Inquinamento luminoso e lockdown, studio di Arpa e Università di Padova
Gli studiosi dell’Osservatorio Regionale Inquinamento Luminoso, appartenenti ad ARPAV e all’Università di Padova (Dip. Fisica e Astronomia e Ingegneria Industriale), hanno studiato l’effetto dei provvedimenti di lockdown per il Coronavirus sul cielo notturno, la cui visibilità risulta oggi compromessa dalla grande quantità di luce artificiale emessa e riflessa verso l’alto, che causa un rilevante inquinamento luminoso nei luoghi abitati, ma sensibile anche a grande distanza.
Analizzando i dati provenienti dalle centraline fisse di monitoraggio della brillanza del cielo notturno operanti sul territorio della regione Veneto, e sfruttando anche modelli di simulazione, si è quantificato la riduzione dell’inquinamento luminoso dovuta in particolare alla riduzione dei flussi luminosi notturni emessi dal traffico veicolare e dallo spegnimento dell’illuminazione dei campi sportivi.

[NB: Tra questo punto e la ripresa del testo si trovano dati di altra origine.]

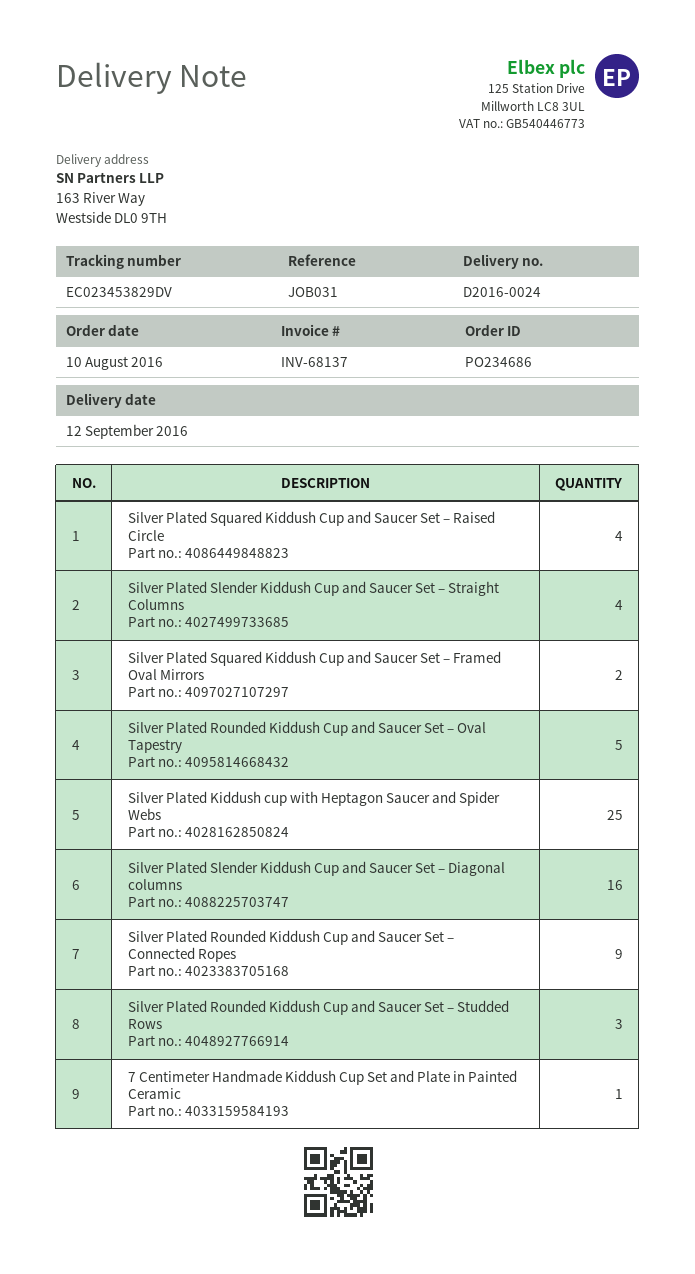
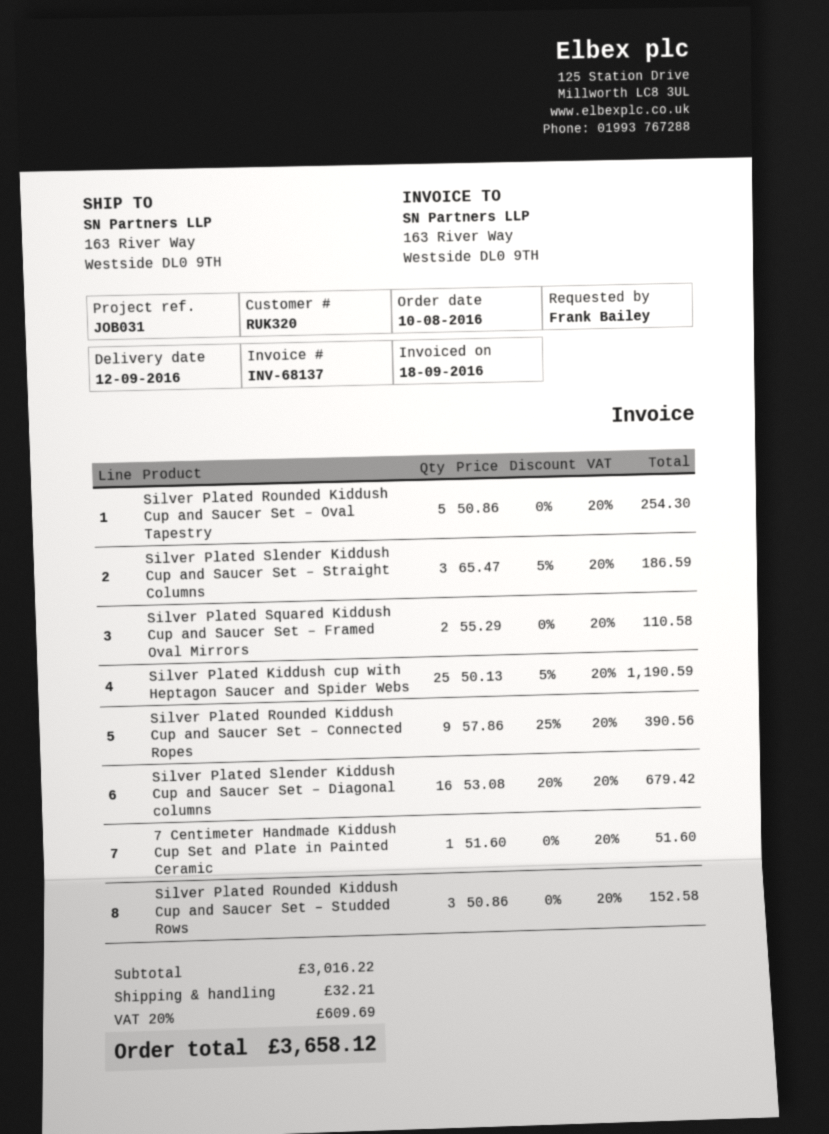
Silver Plated Squared Kiddush Cup and Saucer Set – Raised Circle: 4 -> none
Silver Plated Slender Kiddush Cup and Saucer Set – Straight Columns: 4 -> 3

Il confronto è stato effettuato confrontando gli andamenti medi delle notti di marzo e aprile 2020 con le analoghe negli stessi mesi di anni precedenti.
Sono state prese in considerazione 4 delle 14 stazioni della rete regionale, scelte tra quelle maggiormente rappresentative geograficamente: Padova, unica stazione urbana, Nove (VI), stazione periurbana di pianura, Cima Ekar (Gallio-VI), presso l’Osservatorio Astronomico, e Passo Valles (Falcade-BL), stazione montana remota situata ad alta quota nelle Dolomiti.
L’analisi dei dati ottenuti indica che l’effetto della riduzione del traffico (quantificabile dell’ordine del 75%) e del totale spegnimento degli impianti di illuminazione dei campi sportivi, spesso assai inquinanti, risulta evidente nella prima parte della notte in tutte le stazioni prese in considerazione, e varia dal notevole valore del 20% a Padova e nella pianura, fino al 10% a Cima Ekar (VI), e rimane comunque visibile anche al Passo Valles, con un valore del 5%, pur a notevole distanza dalla pianura.
L’analisi tramite modello di calcolo conferma i risultati e permette di valutare come le fonti di inquinamento luminoso portino ad un cambiamento di visibilità delle stelle: in particolare se si riuscisse a contenere anche solo del 20% l’emissione verso l’alto, causata soprattutto dall’illuminazione privata (zone industriali e artigianali, centri commerciali, illuminazione residenziale, insegne e impianti pubblicitari…) si potrebbe ritornare a rivedere le stelle in buon numero, nello stesso tempo diminuendo i costi energetici ed economici e gli impatti negativi sull’ecosistema e sull’uomo.